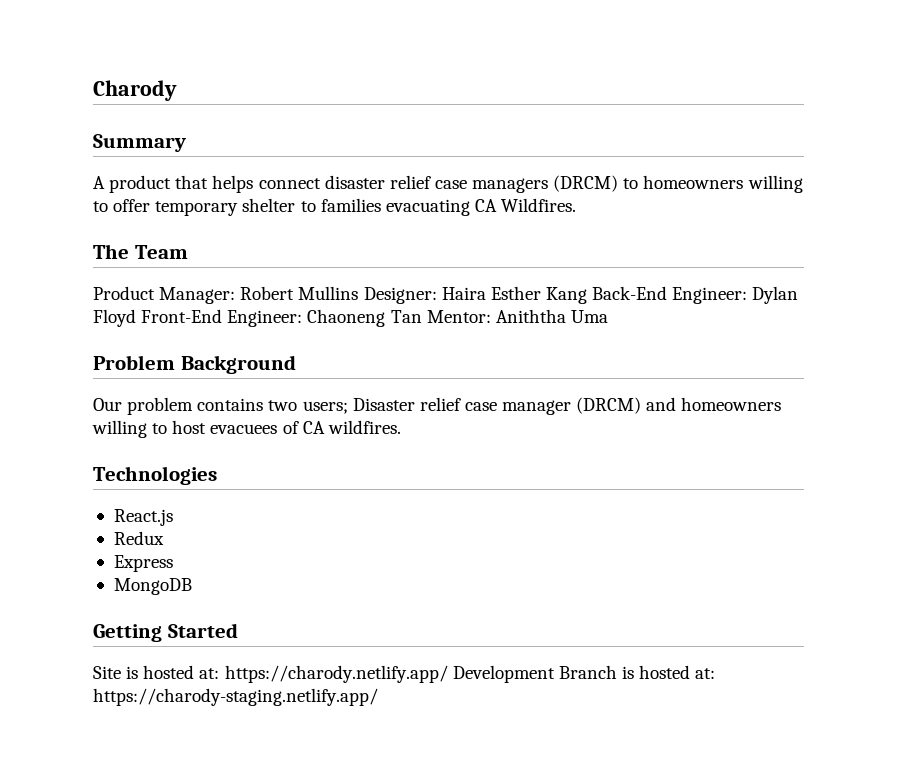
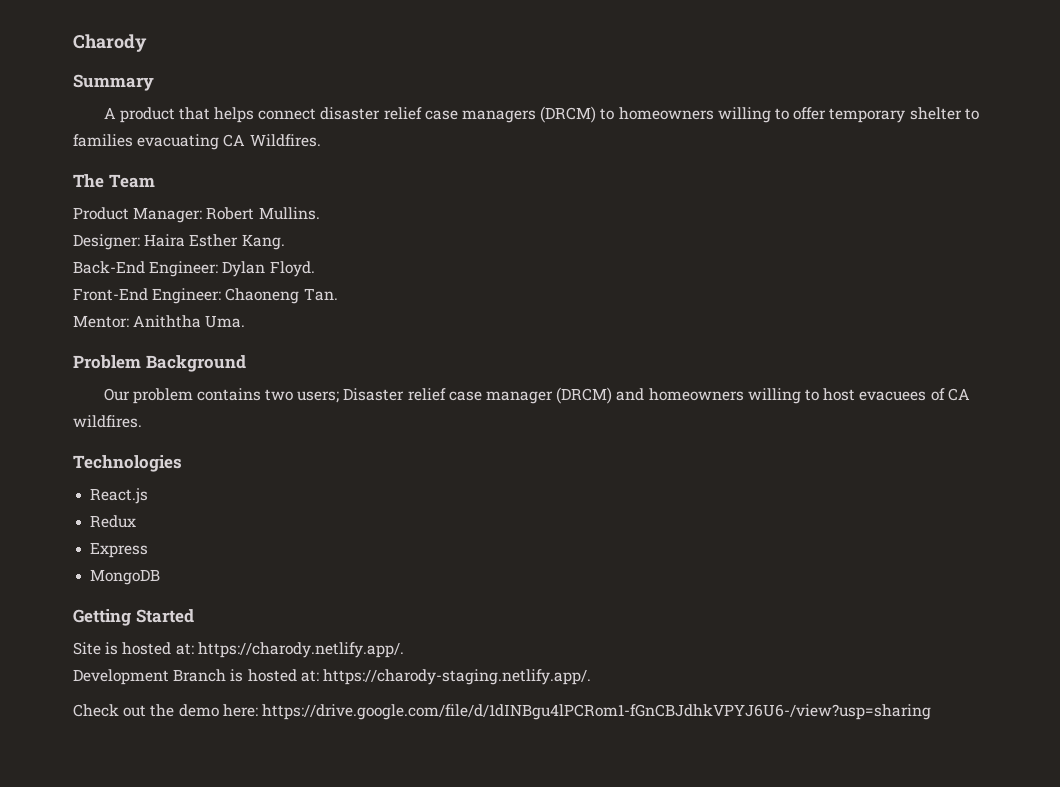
[298,286,359,300] Mullins -> [258,207,320,220] Mullins. //
[545,287,587,304] Kang -> [241,234,285,250] Kang. //
[93,309,136,327] Floyd -> [269,261,315,277] Floyd. //
[390,310,422,323] Tan -> [303,288,338,301] Tan. //
[570,310,608,323] Uma -> [205,315,246,328] Uma.
[224,665,448,683] https://charody.netlify.app/ -> [197,642,404,658] https://charody.netlify.app/. //
[93,688,378,706] https://charody-staging.netlify.app/ -> [322,669,591,685] [73,704,931,720] https://charody-staging.netlify.app/. // Check out the demo here: https://drive.google.com/file/d/1dINBgu4lPCRom1-fGnCBJdhkVPYJ6U6-/view?usp=sharing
-- -- --
#### [Work request]
What is the number of lines in the records above that include the word "charody"? Reply with that number and nothing more.

#### [Exercise output]
2